__Aim of the task__.
These records contain pictures, which must be left out; copy exactly the lines from the one with "background: #84cc16 ->" up to and including the one with "Cutting -> Quality".

__Task input__.
*****
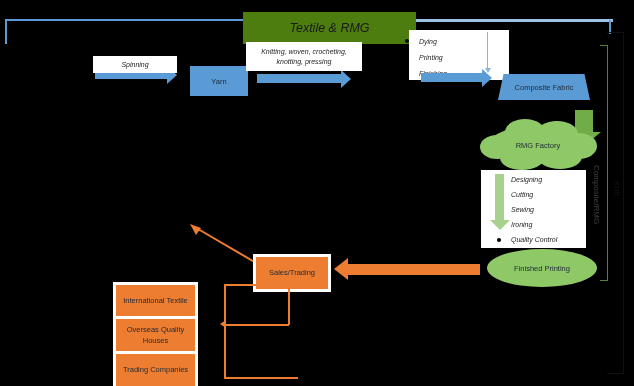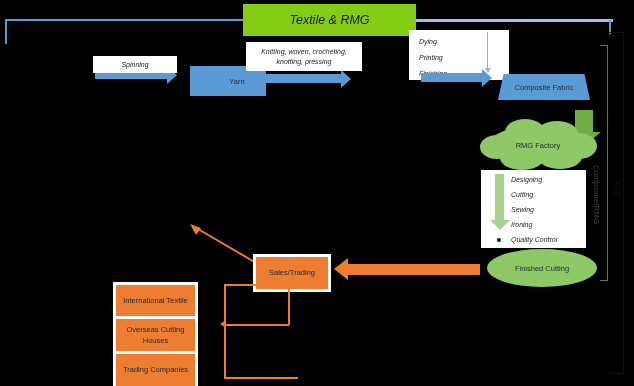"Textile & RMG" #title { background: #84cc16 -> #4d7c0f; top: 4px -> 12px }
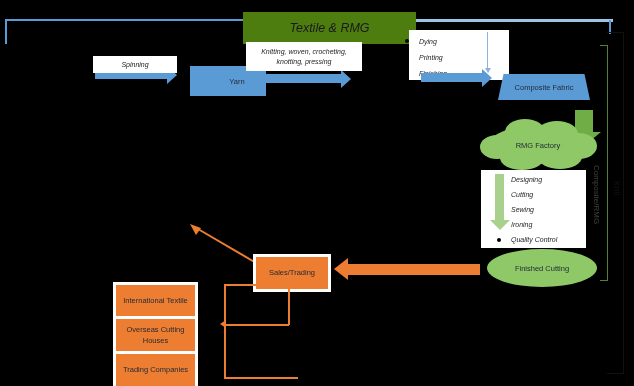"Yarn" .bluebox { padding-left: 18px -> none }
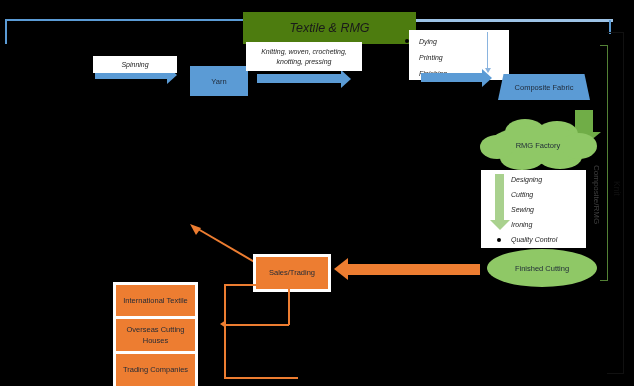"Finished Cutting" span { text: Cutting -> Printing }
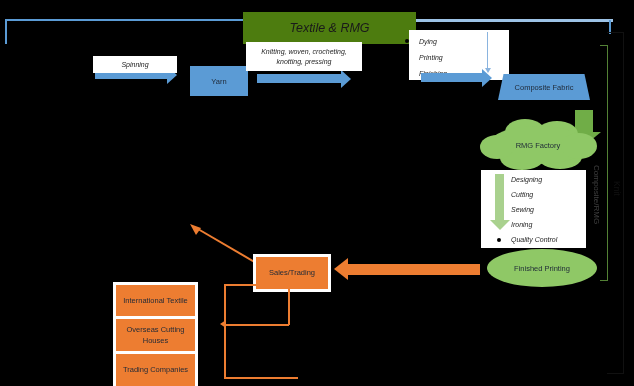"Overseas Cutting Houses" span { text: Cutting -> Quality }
*****
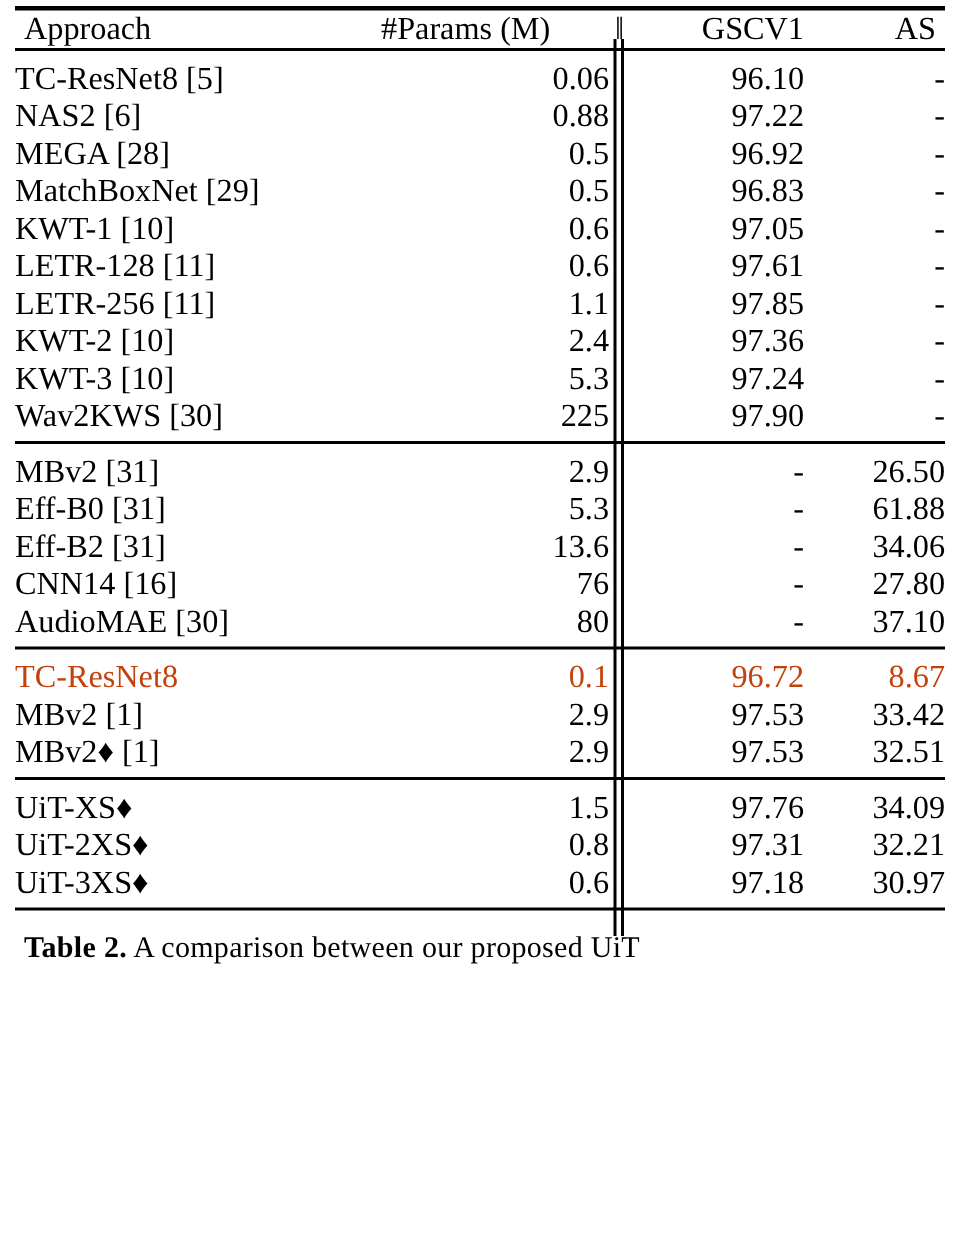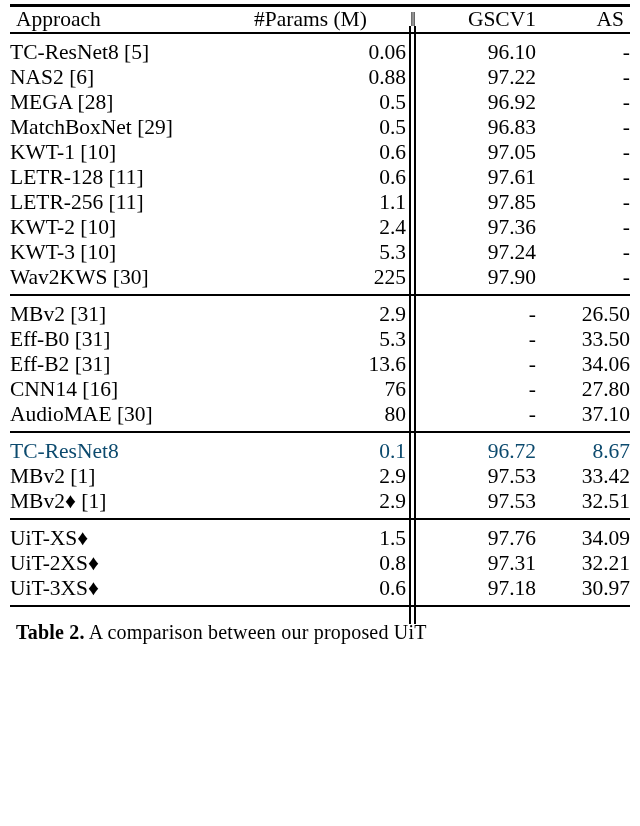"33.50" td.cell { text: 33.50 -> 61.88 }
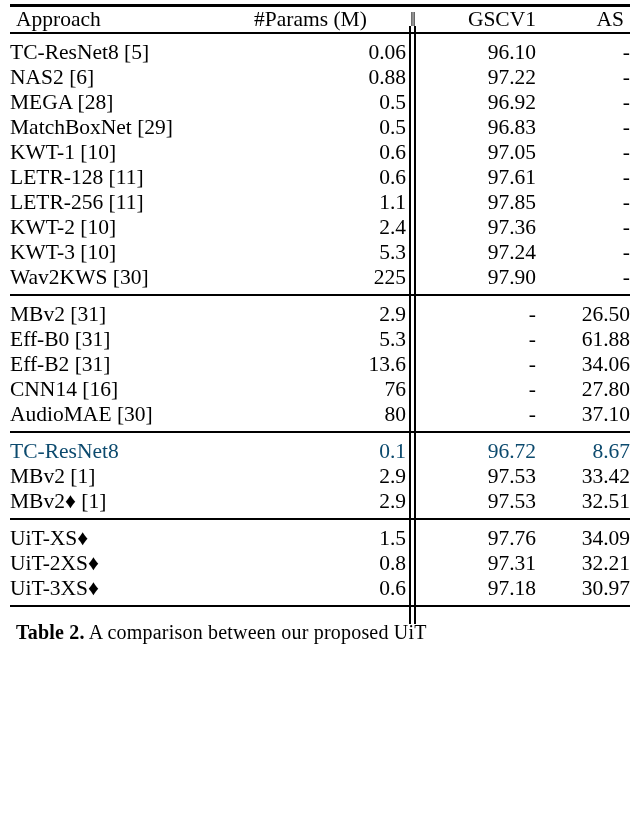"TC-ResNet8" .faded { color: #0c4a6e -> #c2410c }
*****
__Solution__.
"Textile & RMG" #title { background: #84cc16 -> #4d7c0f; top: 4px -> 12px }
"Yarn" .bluebox { padding-left: 18px -> none }
"Finished Cutting" span { text: Cutting -> Printing }
"Overseas Cutting Houses" span { text: Cutting -> Quality }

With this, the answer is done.